(Data extracted from a collection)
[Start of section]

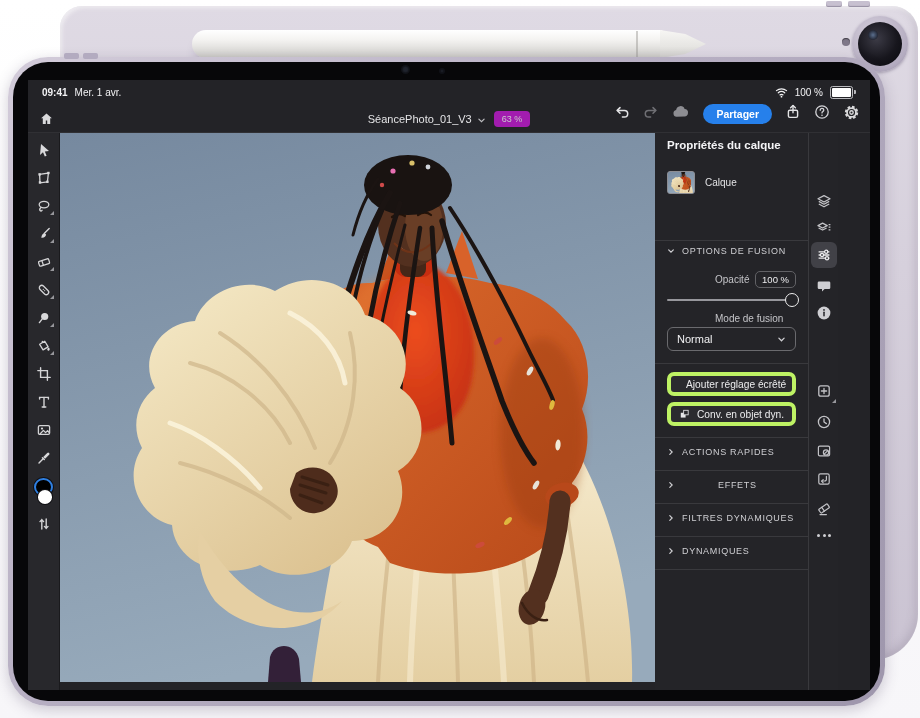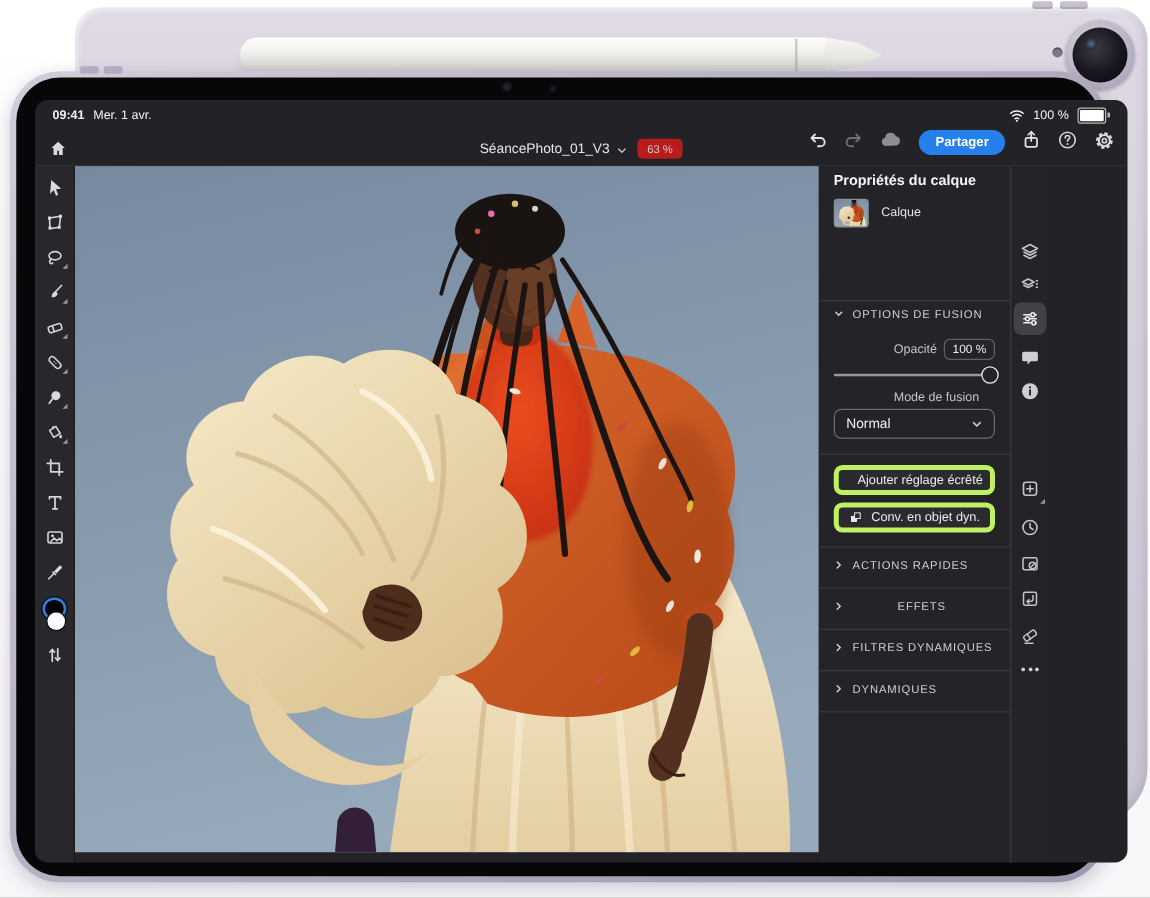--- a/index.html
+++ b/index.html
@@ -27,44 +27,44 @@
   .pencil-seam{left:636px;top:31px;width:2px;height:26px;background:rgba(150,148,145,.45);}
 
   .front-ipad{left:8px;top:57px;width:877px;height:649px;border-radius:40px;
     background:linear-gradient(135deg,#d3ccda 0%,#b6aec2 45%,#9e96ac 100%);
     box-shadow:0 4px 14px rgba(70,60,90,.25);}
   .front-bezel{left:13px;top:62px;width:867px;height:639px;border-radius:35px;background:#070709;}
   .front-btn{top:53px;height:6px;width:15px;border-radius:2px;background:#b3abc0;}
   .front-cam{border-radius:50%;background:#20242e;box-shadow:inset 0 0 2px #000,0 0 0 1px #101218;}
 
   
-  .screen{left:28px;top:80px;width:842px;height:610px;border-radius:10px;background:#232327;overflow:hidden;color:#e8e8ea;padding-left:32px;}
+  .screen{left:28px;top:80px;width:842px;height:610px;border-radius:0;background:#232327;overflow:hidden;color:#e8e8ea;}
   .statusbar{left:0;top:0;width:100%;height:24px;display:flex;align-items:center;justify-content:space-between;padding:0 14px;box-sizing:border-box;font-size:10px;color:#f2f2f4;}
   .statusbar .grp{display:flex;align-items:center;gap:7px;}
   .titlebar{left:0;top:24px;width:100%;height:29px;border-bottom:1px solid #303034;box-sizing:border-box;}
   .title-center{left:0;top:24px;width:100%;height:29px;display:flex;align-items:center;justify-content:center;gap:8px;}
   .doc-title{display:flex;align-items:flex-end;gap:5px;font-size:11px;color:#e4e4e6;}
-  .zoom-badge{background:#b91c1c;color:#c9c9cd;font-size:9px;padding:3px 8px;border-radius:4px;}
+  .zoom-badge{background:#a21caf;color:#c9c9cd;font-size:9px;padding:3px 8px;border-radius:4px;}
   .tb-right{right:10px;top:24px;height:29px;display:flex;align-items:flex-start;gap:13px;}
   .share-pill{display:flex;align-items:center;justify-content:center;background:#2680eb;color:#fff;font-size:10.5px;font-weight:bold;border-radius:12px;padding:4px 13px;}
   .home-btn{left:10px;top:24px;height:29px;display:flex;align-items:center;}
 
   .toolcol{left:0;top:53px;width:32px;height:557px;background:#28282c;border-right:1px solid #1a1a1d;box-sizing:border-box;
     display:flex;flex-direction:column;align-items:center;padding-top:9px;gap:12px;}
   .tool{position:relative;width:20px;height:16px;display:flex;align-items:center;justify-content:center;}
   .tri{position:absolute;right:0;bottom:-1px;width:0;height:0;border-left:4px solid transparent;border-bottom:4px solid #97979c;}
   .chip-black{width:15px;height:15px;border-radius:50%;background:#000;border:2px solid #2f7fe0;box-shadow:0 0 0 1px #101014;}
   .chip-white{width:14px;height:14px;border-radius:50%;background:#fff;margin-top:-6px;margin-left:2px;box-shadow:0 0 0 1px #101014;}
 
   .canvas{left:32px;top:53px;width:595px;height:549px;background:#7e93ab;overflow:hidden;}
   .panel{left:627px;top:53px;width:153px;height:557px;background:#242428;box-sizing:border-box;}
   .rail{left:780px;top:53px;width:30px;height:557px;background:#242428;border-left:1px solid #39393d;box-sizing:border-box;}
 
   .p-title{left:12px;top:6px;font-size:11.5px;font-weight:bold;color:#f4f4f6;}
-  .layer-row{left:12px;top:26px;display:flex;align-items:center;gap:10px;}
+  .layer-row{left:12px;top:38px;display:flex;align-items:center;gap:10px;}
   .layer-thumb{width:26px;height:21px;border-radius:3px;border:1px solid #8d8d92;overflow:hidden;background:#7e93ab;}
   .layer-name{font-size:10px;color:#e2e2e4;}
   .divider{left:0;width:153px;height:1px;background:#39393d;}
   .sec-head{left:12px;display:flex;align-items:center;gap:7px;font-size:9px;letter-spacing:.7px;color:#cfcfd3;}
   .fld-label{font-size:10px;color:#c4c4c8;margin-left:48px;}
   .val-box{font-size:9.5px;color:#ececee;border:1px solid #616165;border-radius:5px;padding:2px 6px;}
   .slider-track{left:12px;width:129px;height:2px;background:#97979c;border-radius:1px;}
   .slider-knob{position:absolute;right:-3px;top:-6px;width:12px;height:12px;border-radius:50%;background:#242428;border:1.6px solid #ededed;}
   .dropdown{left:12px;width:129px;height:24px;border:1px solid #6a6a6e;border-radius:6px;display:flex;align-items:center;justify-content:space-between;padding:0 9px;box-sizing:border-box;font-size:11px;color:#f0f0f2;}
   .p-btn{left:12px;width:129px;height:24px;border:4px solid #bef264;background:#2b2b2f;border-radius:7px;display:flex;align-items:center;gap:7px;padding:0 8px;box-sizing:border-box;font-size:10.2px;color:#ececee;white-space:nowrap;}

[End of section]

▸ Exercise description: The response should repeat every entry above exactly and include none of the pictures.

▸ Solution for this exercise:
--- a/index.html
+++ b/index.html
@@ -27,44 +27,44 @@
   .pencil-seam{left:636px;top:31px;width:2px;height:26px;background:rgba(150,148,145,.45);}
 
   .front-ipad{left:8px;top:57px;width:877px;height:649px;border-radius:40px;
     background:linear-gradient(135deg,#d3ccda 0%,#b6aec2 45%,#9e96ac 100%);
     box-shadow:0 4px 14px rgba(70,60,90,.25);}
   .front-bezel{left:13px;top:62px;width:867px;height:639px;border-radius:35px;background:#070709;}
   .front-btn{top:53px;height:6px;width:15px;border-radius:2px;background:#b3abc0;}
   .front-cam{border-radius:50%;background:#20242e;box-shadow:inset 0 0 2px #000,0 0 0 1px #101218;}
 
   
-  .screen{left:28px;top:80px;width:842px;height:610px;border-radius:10px;background:#232327;overflow:hidden;color:#e8e8ea;padding-left:32px;}
+  .screen{left:28px;top:80px;width:842px;height:610px;border-radius:0;background:#232327;overflow:hidden;color:#e8e8ea;}
   .statusbar{left:0;top:0;width:100%;height:24px;display:flex;align-items:center;justify-content:space-between;padding:0 14px;box-sizing:border-box;font-size:10px;color:#f2f2f4;}
   .statusbar .grp{display:flex;align-items:center;gap:7px;}
   .titlebar{left:0;top:24px;width:100%;height:29px;border-bottom:1px solid #303034;box-sizing:border-box;}
   .title-center{left:0;top:24px;width:100%;height:29px;display:flex;align-items:center;justify-content:center;gap:8px;}
   .doc-title{display:flex;align-items:flex-end;gap:5px;font-size:11px;color:#e4e4e6;}
-  .zoom-badge{background:#b91c1c;color:#c9c9cd;font-size:9px;padding:3px 8px;border-radius:4px;}
+  .zoom-badge{background:#a21caf;color:#c9c9cd;font-size:9px;padding:3px 8px;border-radius:4px;}
   .tb-right{right:10px;top:24px;height:29px;display:flex;align-items:flex-start;gap:13px;}
   .share-pill{display:flex;align-items:center;justify-content:center;background:#2680eb;color:#fff;font-size:10.5px;font-weight:bold;border-radius:12px;padding:4px 13px;}
   .home-btn{left:10px;top:24px;height:29px;display:flex;align-items:center;}
 
   .toolcol{left:0;top:53px;width:32px;height:557px;background:#28282c;border-right:1px solid #1a1a1d;box-sizing:border-box;
     display:flex;flex-direction:column;align-items:center;padding-top:9px;gap:12px;}
   .tool{position:relative;width:20px;height:16px;display:flex;align-items:center;justify-content:center;}
   .tri{position:absolute;right:0;bottom:-1px;width:0;height:0;border-left:4px solid transparent;border-bottom:4px solid #97979c;}
   .chip-black{width:15px;height:15px;border-radius:50%;background:#000;border:2px solid #2f7fe0;box-shadow:0 0 0 1px #101014;}
   .chip-white{width:14px;height:14px;border-radius:50%;background:#fff;margin-top:-6px;margin-left:2px;box-shadow:0 0 0 1px #101014;}
 
   .canvas{left:32px;top:53px;width:595px;height:549px;background:#7e93ab;overflow:hidden;}
   .panel{left:627px;top:53px;width:153px;height:557px;background:#242428;box-sizing:border-box;}
   .rail{left:780px;top:53px;width:30px;height:557px;background:#242428;border-left:1px solid #39393d;box-sizing:border-box;}
 
   .p-title{left:12px;top:6px;font-size:11.5px;font-weight:bold;color:#f4f4f6;}
-  .layer-row{left:12px;top:26px;display:flex;align-items:center;gap:10px;}
+  .layer-row{left:12px;top:38px;display:flex;align-items:center;gap:10px;}
   .layer-thumb{width:26px;height:21px;border-radius:3px;border:1px solid #8d8d92;overflow:hidden;background:#7e93ab;}
   .layer-name{font-size:10px;color:#e2e2e4;}
   .divider{left:0;width:153px;height:1px;background:#39393d;}
   .sec-head{left:12px;display:flex;align-items:center;gap:7px;font-size:9px;letter-spacing:.7px;color:#cfcfd3;}
   .fld-label{font-size:10px;color:#c4c4c8;margin-left:48px;}
   .val-box{font-size:9.5px;color:#ececee;border:1px solid #616165;border-radius:5px;padding:2px 6px;}
   .slider-track{left:12px;width:129px;height:2px;background:#97979c;border-radius:1px;}
   .slider-knob{position:absolute;right:-3px;top:-6px;width:12px;height:12px;border-radius:50%;background:#242428;border:1.6px solid #ededed;}
   .dropdown{left:12px;width:129px;height:24px;border:1px solid #6a6a6e;border-radius:6px;display:flex;align-items:center;justify-content:space-between;padding:0 9px;box-sizing:border-box;font-size:11px;color:#f0f0f2;}
   .p-btn{left:12px;width:129px;height:24px;border:4px solid #bef264;background:#2b2b2f;border-radius:7px;display:flex;align-items:center;gap:7px;padding:0 8px;box-sizing:border-box;font-size:10.2px;color:#ececee;white-space:nowrap;}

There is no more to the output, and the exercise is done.